INFORMATION SHOWN |
——————————

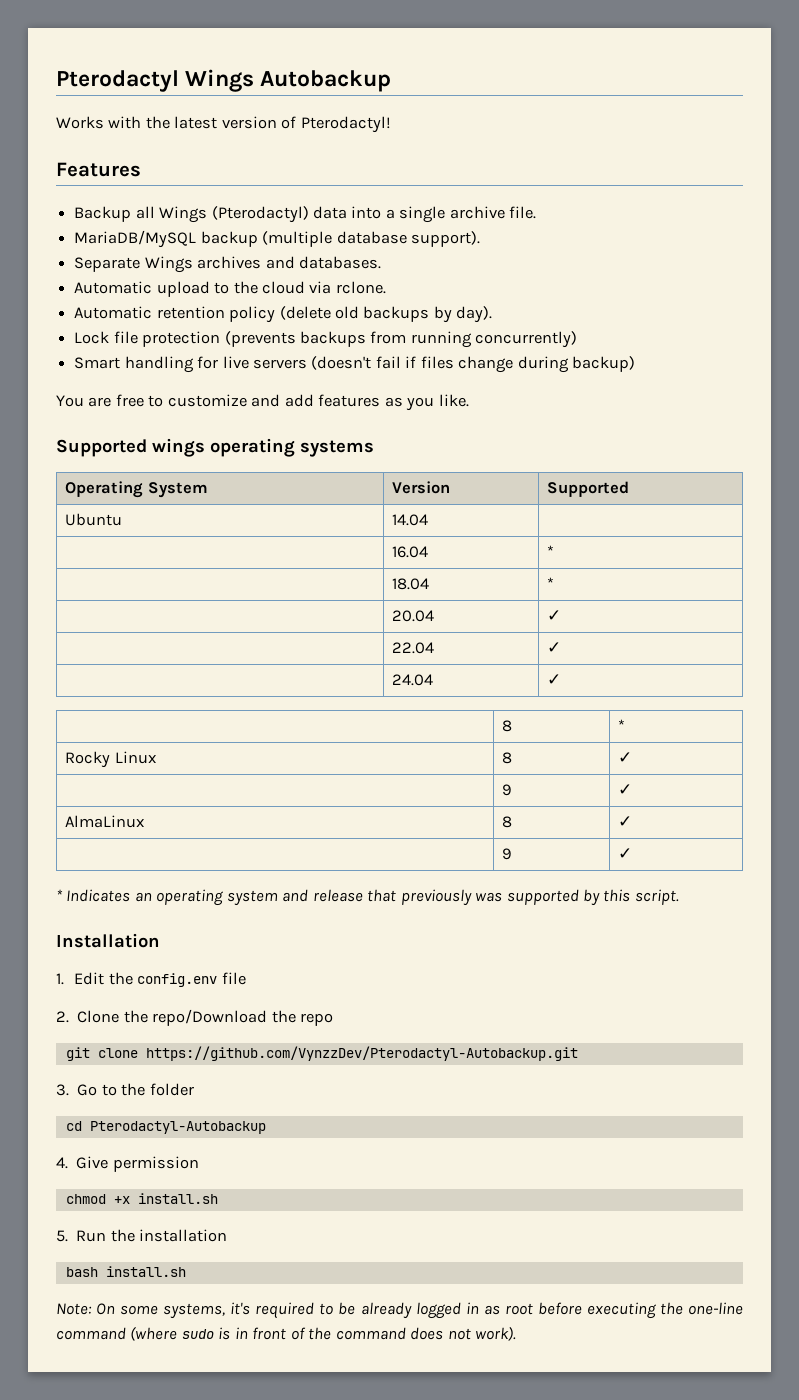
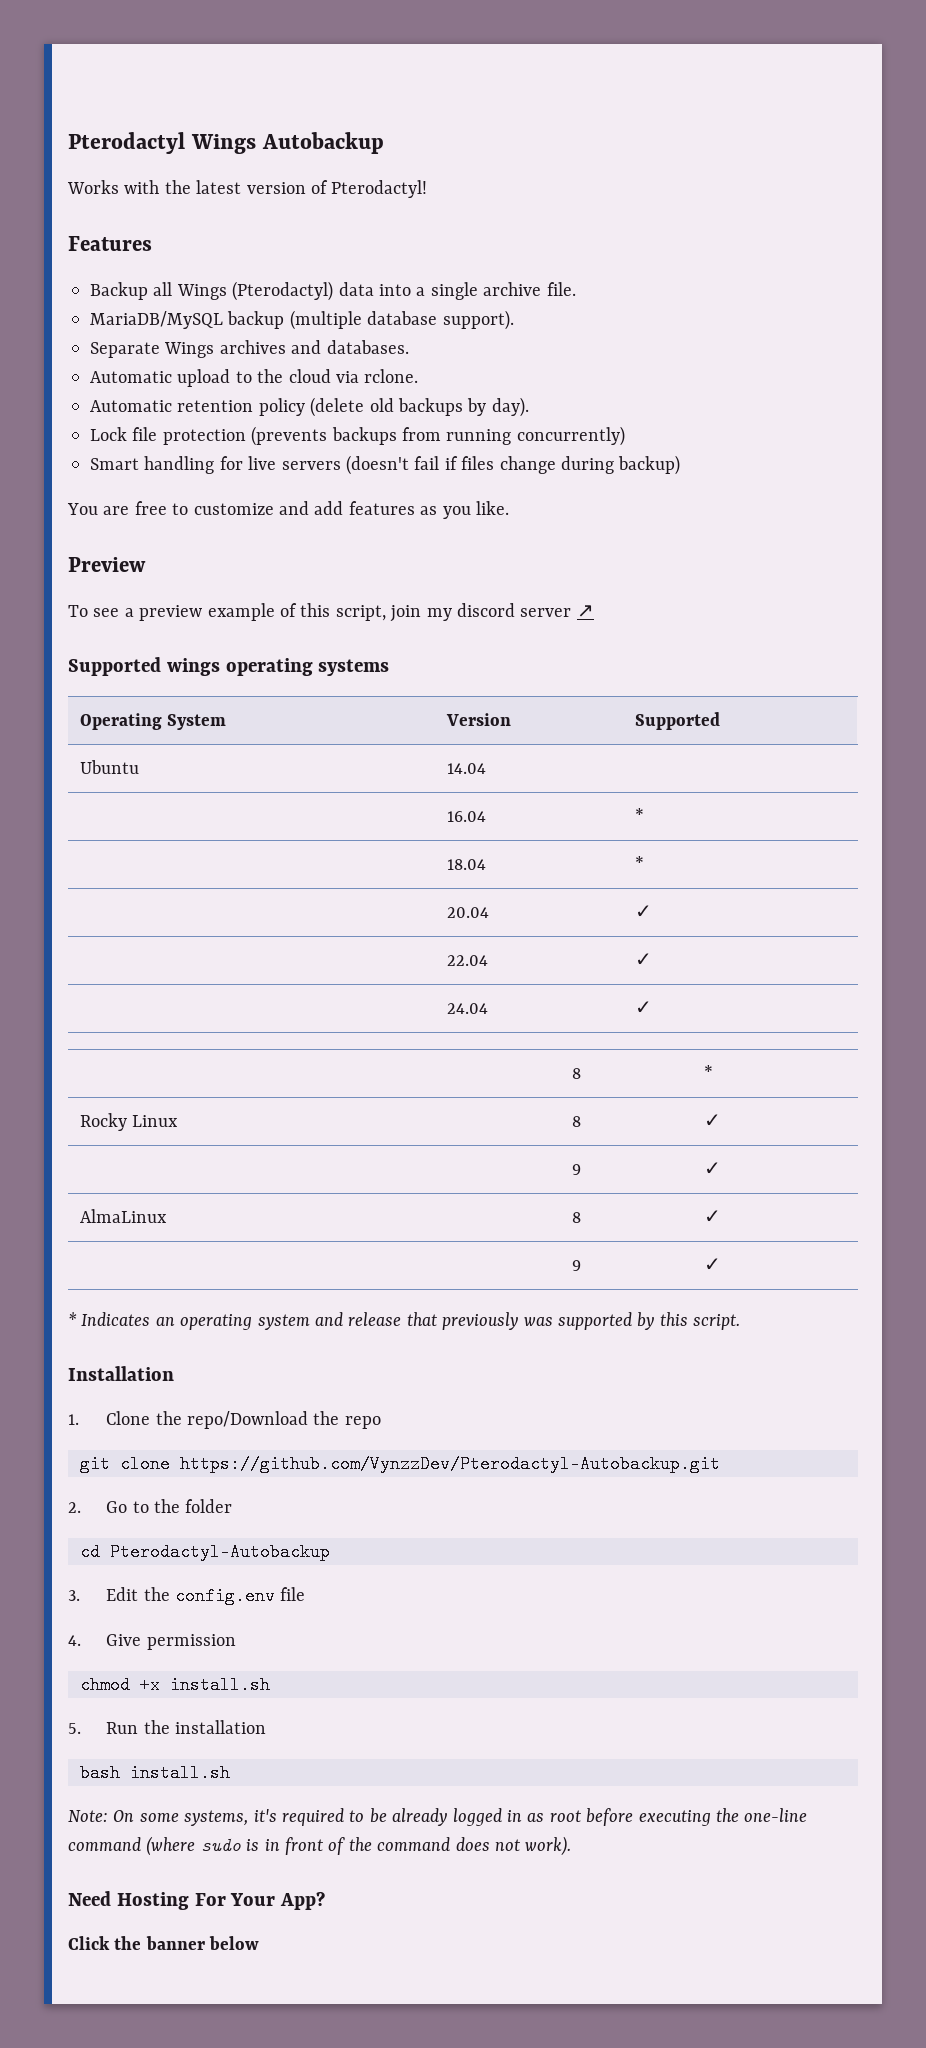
+ Preview
+ To see a preview example of this script, join my discord server ↗
- 1. Edit the config.env file
- 2. Clone the repo/Download the repo
+ 1. Clone the repo/Download the repo
- 3. Go to the folder
+ 2. Go to the folder
+ 3. Edit the config.env file
+ Need Hosting For Your App?
+ Click the banner below

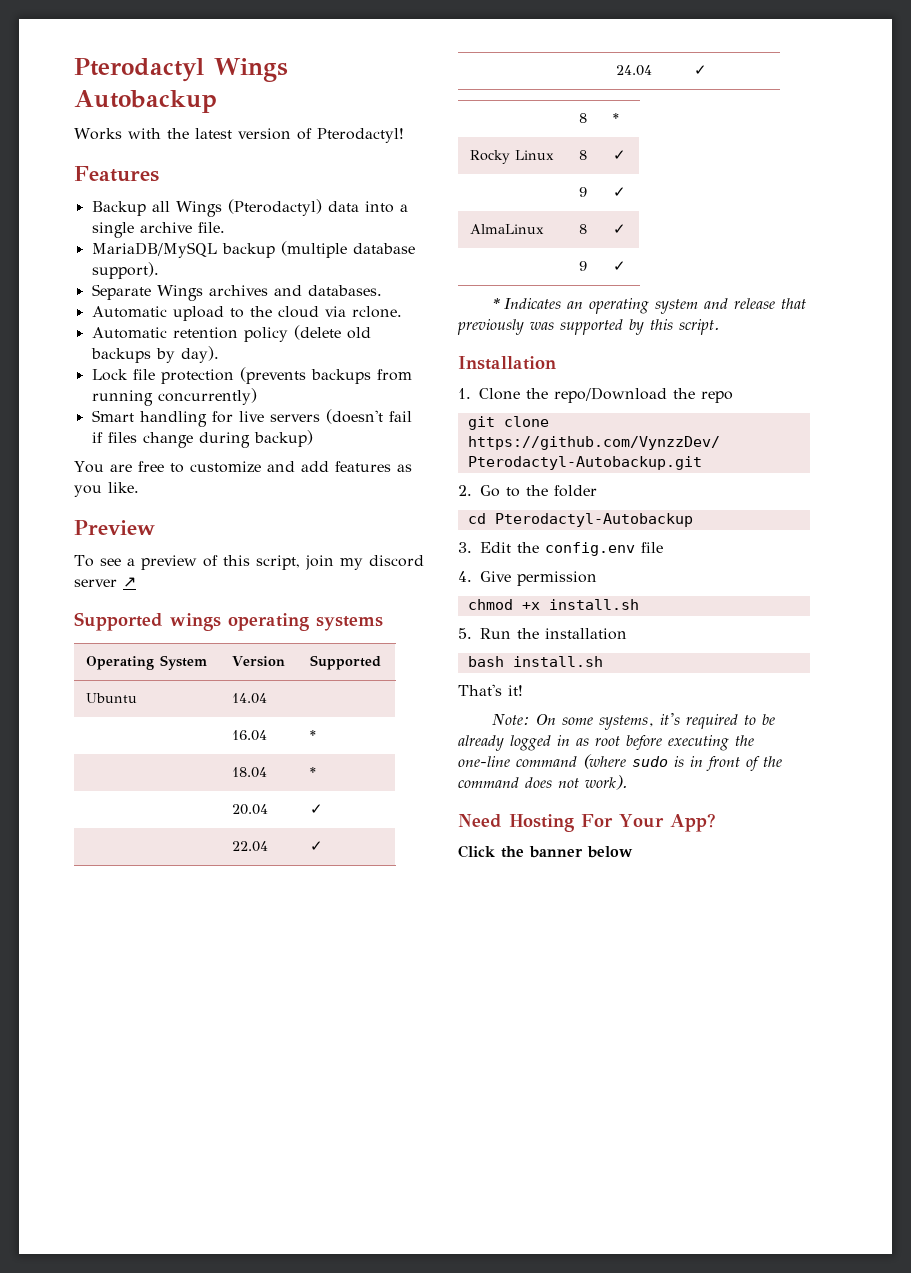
- To see a preview example of this script, join my discord server ↗
+ To see a preview of this script, join my discord server ↗
+ That's it!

——————————

EXERCISE REQUIREMENTS | Please output the lines from the line that contains "3. Edit the config.env file" through the end of the records, both ends included, exactly and with no pictures.

ANSWER AREA |
+ 3. Edit the config.env file
+ Need Hosting For Your App?
+ Click the banner below

- To see a preview example of this script, join my discord server ↗
+ To see a preview of this script, join my discord server ↗
+ That's it!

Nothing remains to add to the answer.